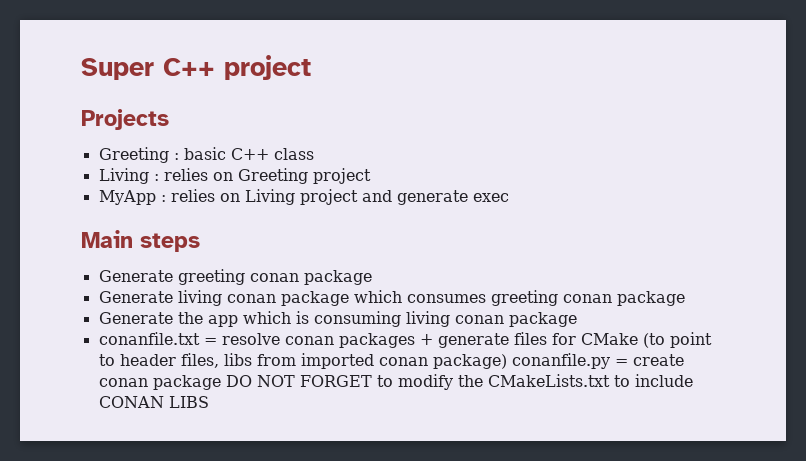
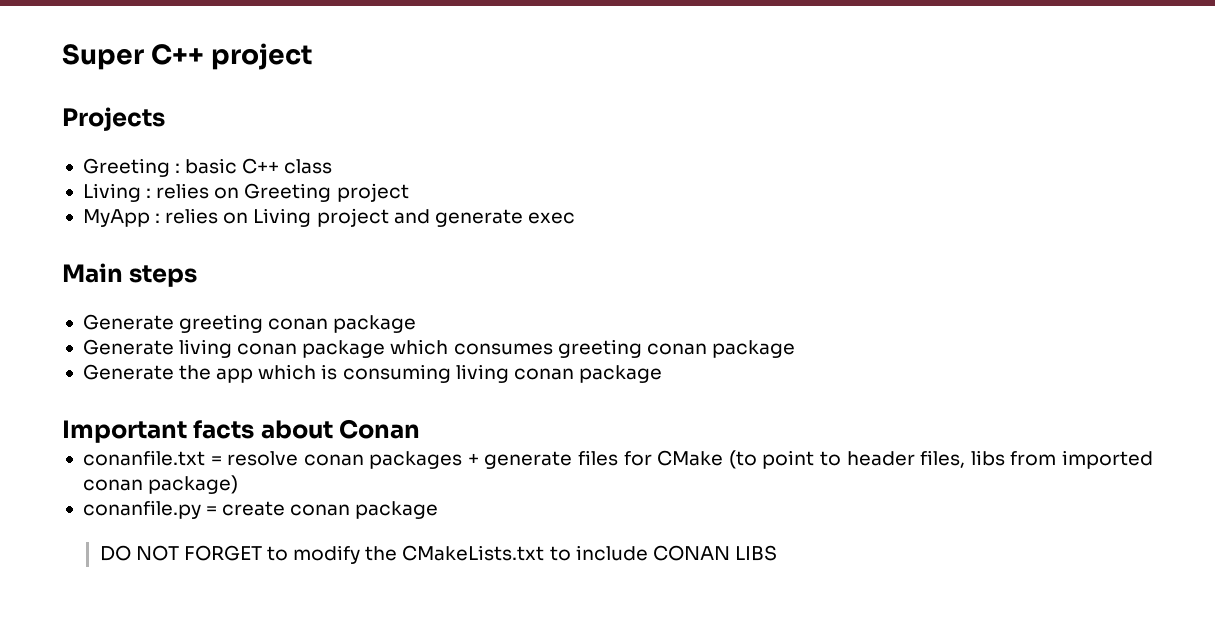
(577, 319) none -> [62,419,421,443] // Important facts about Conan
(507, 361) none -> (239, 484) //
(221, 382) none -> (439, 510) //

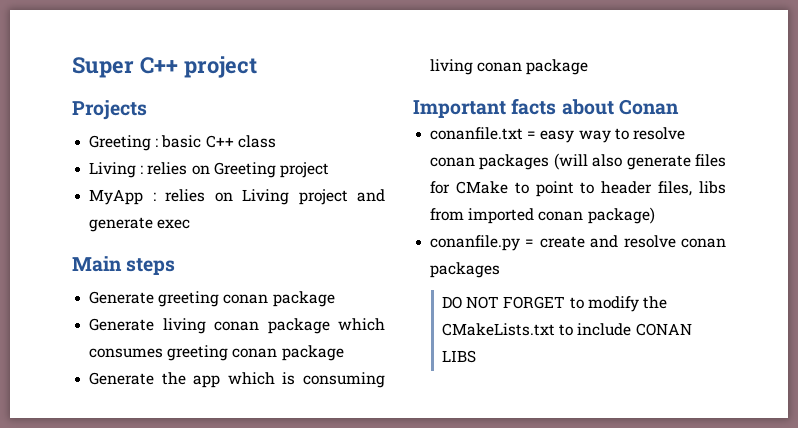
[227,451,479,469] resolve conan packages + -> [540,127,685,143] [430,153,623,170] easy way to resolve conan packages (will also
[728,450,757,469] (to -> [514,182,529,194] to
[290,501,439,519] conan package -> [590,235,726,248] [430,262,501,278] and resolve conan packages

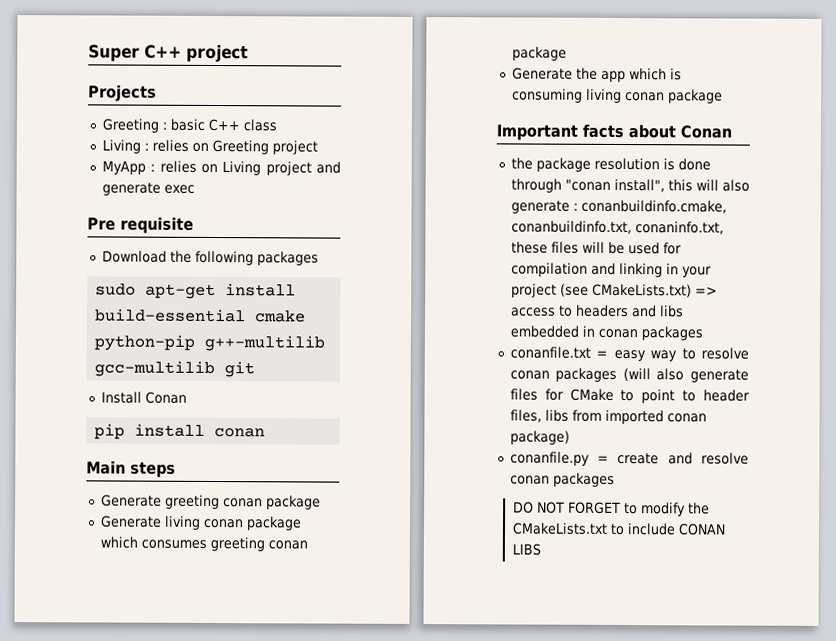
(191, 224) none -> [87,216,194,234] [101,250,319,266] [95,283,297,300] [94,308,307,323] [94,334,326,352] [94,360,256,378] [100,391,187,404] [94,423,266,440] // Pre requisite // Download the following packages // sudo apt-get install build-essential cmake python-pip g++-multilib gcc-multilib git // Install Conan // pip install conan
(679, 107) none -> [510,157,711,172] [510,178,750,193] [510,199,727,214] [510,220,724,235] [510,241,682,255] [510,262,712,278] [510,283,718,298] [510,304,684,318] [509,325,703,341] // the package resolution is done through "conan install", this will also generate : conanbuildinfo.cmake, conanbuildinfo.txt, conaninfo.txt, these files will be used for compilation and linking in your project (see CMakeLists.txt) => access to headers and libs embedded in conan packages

How to complete this task:
Your reply should be the full data above, copied exactly, with no pictures in it.

Answer for the task:
(577, 319) none -> [62,419,421,443] // Important facts about Conan
(507, 361) none -> (239, 484) //
(221, 382) none -> (439, 510) //

[227,451,479,469] resolve conan packages + -> [540,127,685,143] [430,153,623,170] easy way to resolve conan packages (will also
[728,450,757,469] (to -> [514,182,529,194] to
[290,501,439,519] conan package -> [590,235,726,248] [430,262,501,278] and resolve conan packages

(191, 224) none -> [87,216,194,234] [101,250,319,266] [95,283,297,300] [94,308,307,323] [94,334,326,352] [94,360,256,378] [100,391,187,404] [94,423,266,440] // Pre requisite // Download the following packages // sudo apt-get install build-essential cmake python-pip g++-multilib gcc-multilib git // Install Conan // pip install conan
(679, 107) none -> [510,157,711,172] [510,178,750,193] [510,199,727,214] [510,220,724,235] [510,241,682,255] [510,262,712,278] [510,283,718,298] [510,304,684,318] [509,325,703,341] // the package resolution is done through "conan install", this will also generate : conanbuildinfo.cmake, conanbuildinfo.txt, conaninfo.txt, these files will be used for compilation and linking in your project (see CMakeLists.txt) => access to headers and libs embedded in conan packages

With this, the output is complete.